UU yang disahkan pada 24 Februari 2025 itu menyebutkan dalam Pasal 3X ayat 1 bahwa "Organ dan pegawai Badan bukan merupakan penyelenggara negara". Selain itu, Pasal 9G mempertegas bahwa anggota Direksi, Dewan Komisaris, dan Dewan Pengawas BUMN juga bukan penyelenggara negara.

Juru Bicara KPK, Tessa Mahardhika Sugiarto, menyatakan lembaganya tengah mengkaji dampak aturan baru ini terhadap wewenang penindakan KPK. “Kalau memang saat ini bukan merupakan penyelenggara negara yang bisa ditangani oleh KPK, ya tentu KPK tidak bisa menangani,” kata Tessa di Gedung Merah Putih, Jumat (2/5/2025).

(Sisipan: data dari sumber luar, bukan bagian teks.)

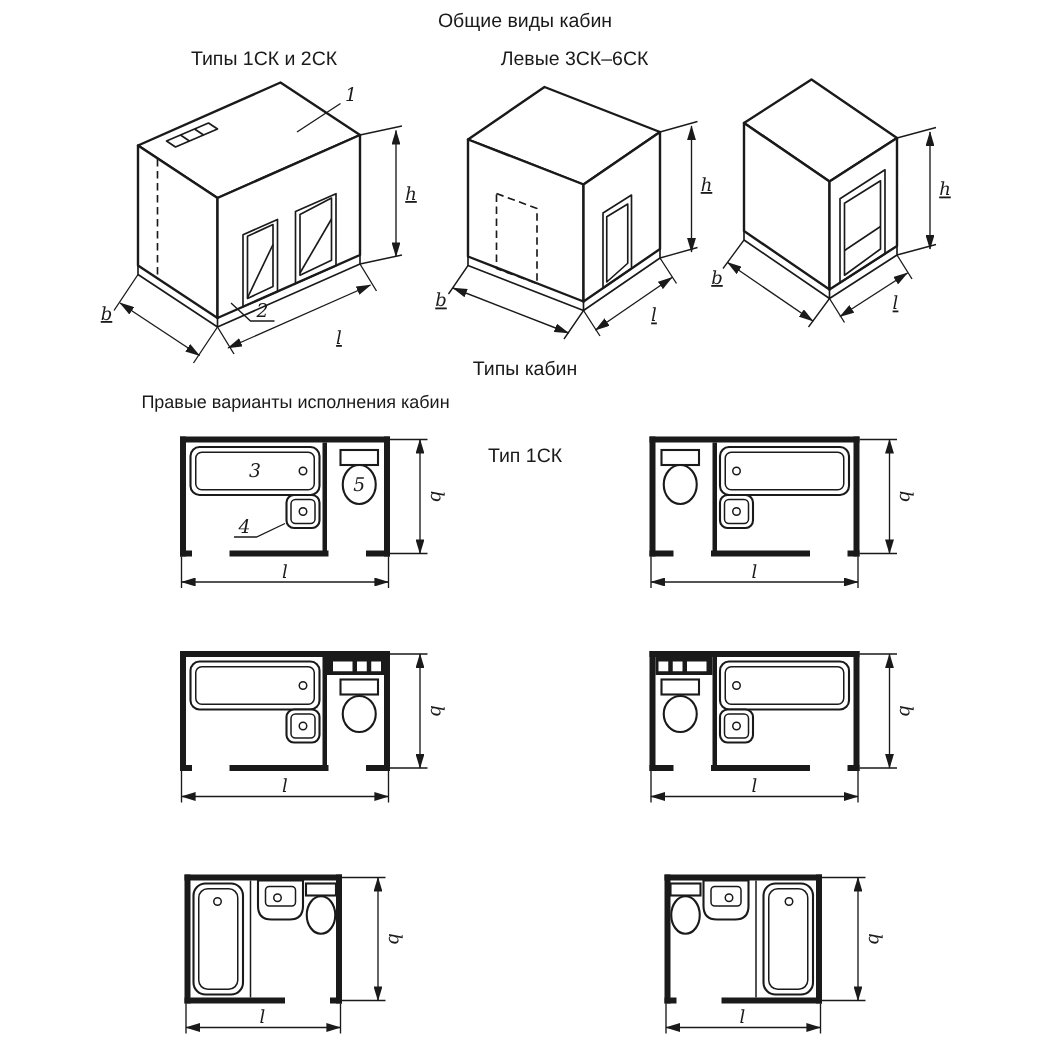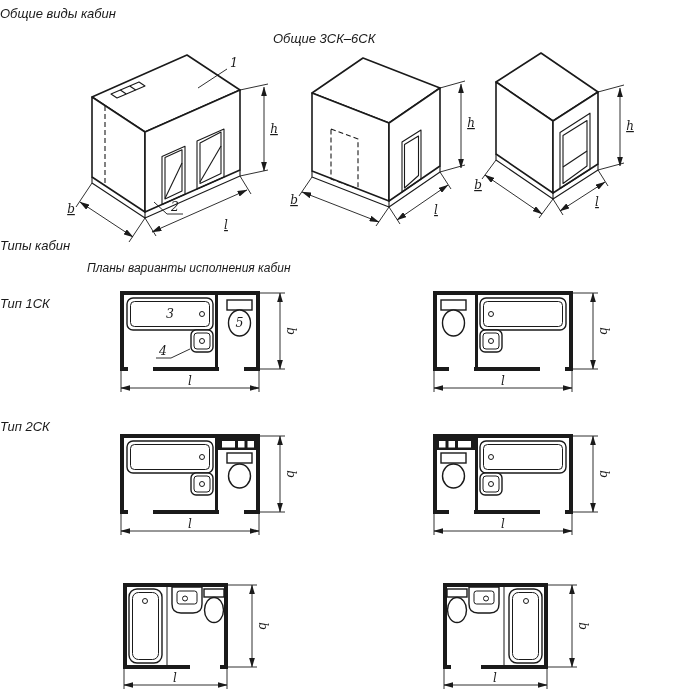--- a/index.html
+++ b/index.html
@@ -5,7 +5,7 @@
   html,body{margin:0;padding:0;background:#fff;}
   .canvas{position:relative;width:700px;height:700px;background:#ffffff;
           font-family:"Liberation Sans",sans-serif;color:#1a1a1a;overflow:hidden;}
-  .cap{position:absolute;font-size:13px;text-align:left;white-space:nowrap;font-style:italic;}
+  .cap{position:absolute;font-size:13px;text-align:center;white-space:nowrap;}
   .cap.small{font-size:12px;}
   .full{left:0;width:700px;}
   svg.draw{position:absolute;overflow:visible;}

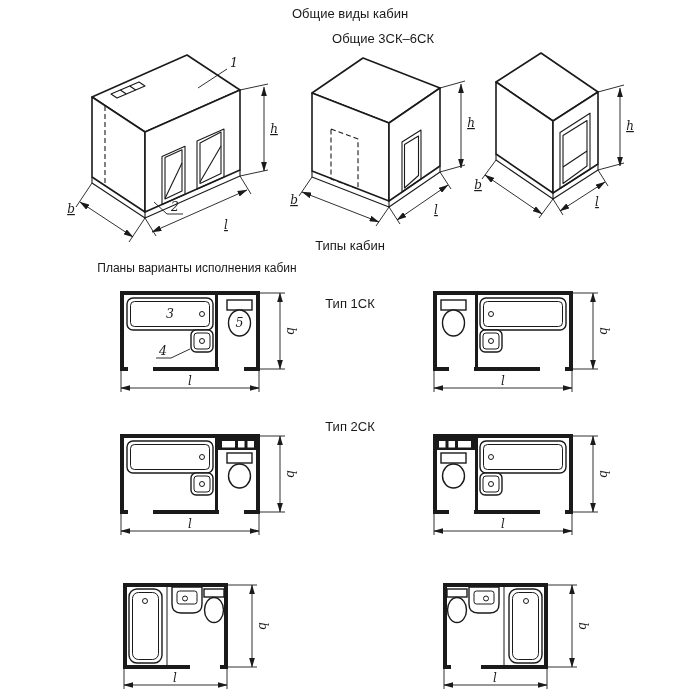--- a/index.html
+++ b/index.html
@@ -35,6 +35,7 @@
   </svg>
 
   <div class="cap full" style="top:6px">Общие виды кабин</div>
+  <div class="cap" style="left:66px;top:31px;width:220px">Типы 1СК и 2СК</div>
   <div class="cap" style="left:273px;top:31px;width:220px">Общие 3СК–6СК</div>
   <div class="cap full" style="top:238px">Типы кабин</div>
   <div class="cap small" style="left:87px;top:261px;width:220px">Планы варианты исполнения кабин</div>

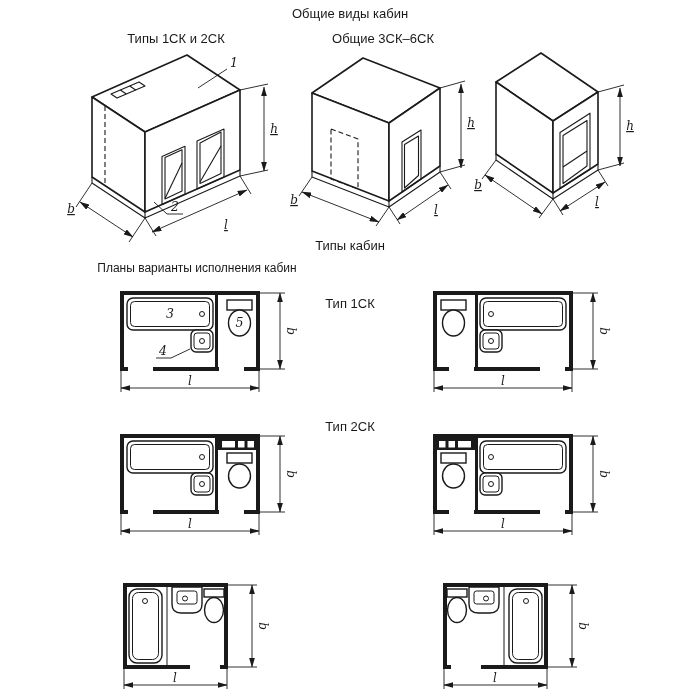--- a/index.html
+++ b/index.html
@@ -36,7 +36,7 @@
 
   <div class="cap full" style="top:6px">Общие виды кабин</div>
   <div class="cap" style="left:66px;top:31px;width:220px">Типы 1СК и 2СК</div>
-  <div class="cap" style="left:273px;top:31px;width:220px">Общие 3СК–6СК</div>
+  <div class="cap" style="left:273px;top:31px;width:220px">Левые 3СК–6СК</div>
   <div class="cap full" style="top:238px">Типы кабин</div>
   <div class="cap small" style="left:87px;top:261px;width:220px">Планы варианты исполнения кабин</div>
   <div class="cap full" style="top:296px">Тип 1СК</div>

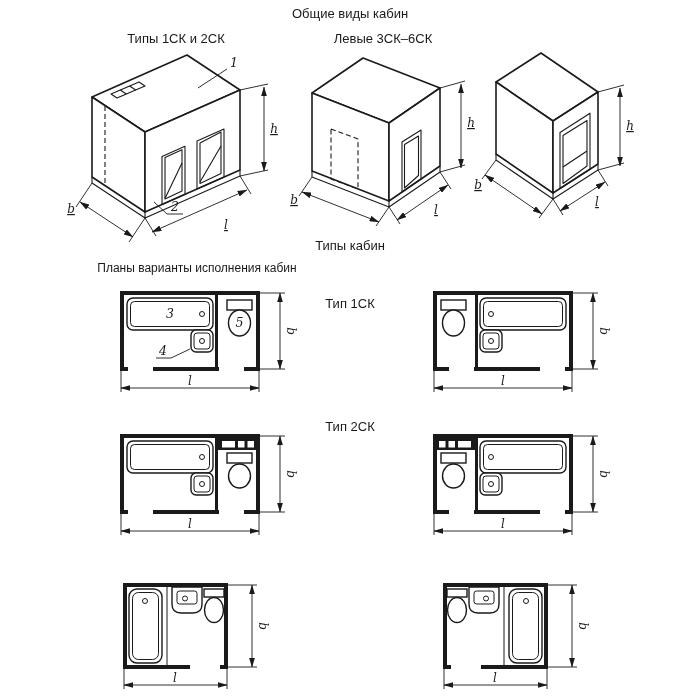--- a/index.html
+++ b/index.html
@@ -38,7 +38,7 @@
   <div class="cap" style="left:66px;top:31px;width:220px">Типы 1СК и 2СК</div>
   <div class="cap" style="left:273px;top:31px;width:220px">Левые 3СК–6СК</div>
   <div class="cap full" style="top:238px">Типы кабин</div>
-  <div class="cap small" style="left:87px;top:261px;width:220px">Планы варианты исполнения кабин</div>
+  <div class="cap small" style="left:87px;top:261px;width:220px">Правые варианты исполнения кабин</div>
   <div class="cap full" style="top:296px">Тип 1СК</div>
   <div class="cap full" style="top:419px">Тип 2СК</div>
 

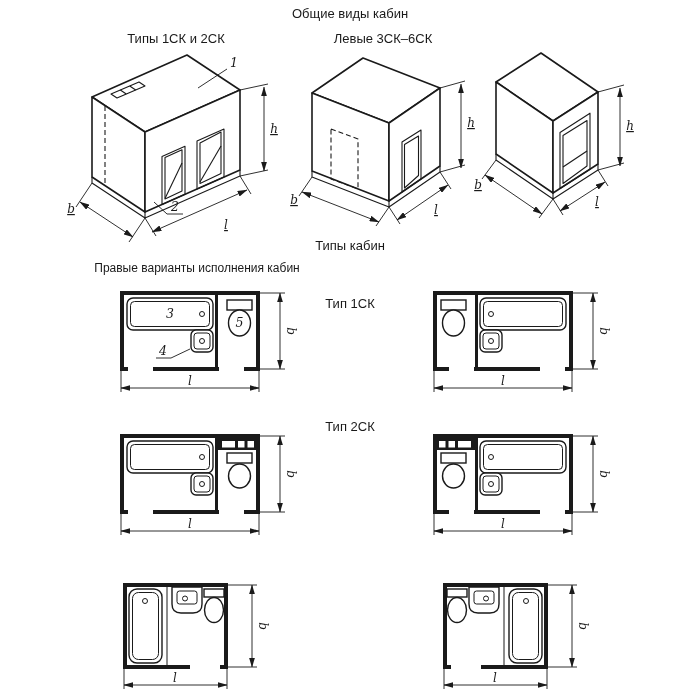--- a/index.html
+++ b/index.html
@@ -40,7 +40,6 @@
   <div class="cap full" style="top:238px">Типы кабин</div>
   <div class="cap small" style="left:87px;top:261px;width:220px">Правые варианты исполнения кабин</div>
   <div class="cap full" style="top:296px">Тип 1СК</div>
-  <div class="cap full" style="top:419px">Тип 2СК</div>
 
   <svg class="draw" style="left:55px;top:50px" width="245" height="192" viewBox="0 0 245 192">
     <polygon class="face" points="37,47 132,5 185,40 90,82"></polygon>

Mengacu pada UU KPK Nomor 19 Tahun 2019, lembaga antirasuah itu hanya berwenang menangani kasus korupsi yang melibatkan penyelenggara negara atau menimbulkan kerugian negara minimal Rp1 miliar. Dengan definisi penyelenggara negara yang lebih sempit, ruang gerak KPK terhadap BUMN dipertanyakan.

Dalam konteks ini, Menteri BUMN Erick Thohir pun melakukan pertemuan dengan Wakil Ketua KPK Johanis Tanak pada 29 April 2025. Erick menyampaikan pentingnya sinkronisasi UU BUMN dengan upaya pemberantasan korupsi. Ia juga menekankan bahwa meskipun korupsi tidak bisa dihilangkan sepenuhnya, pengawasan ketat tetap harus diperkuat, terutama terhadap super holding baru, Badan Pengelola Investasi Daya Anagata Nusantara (BPI Danantara).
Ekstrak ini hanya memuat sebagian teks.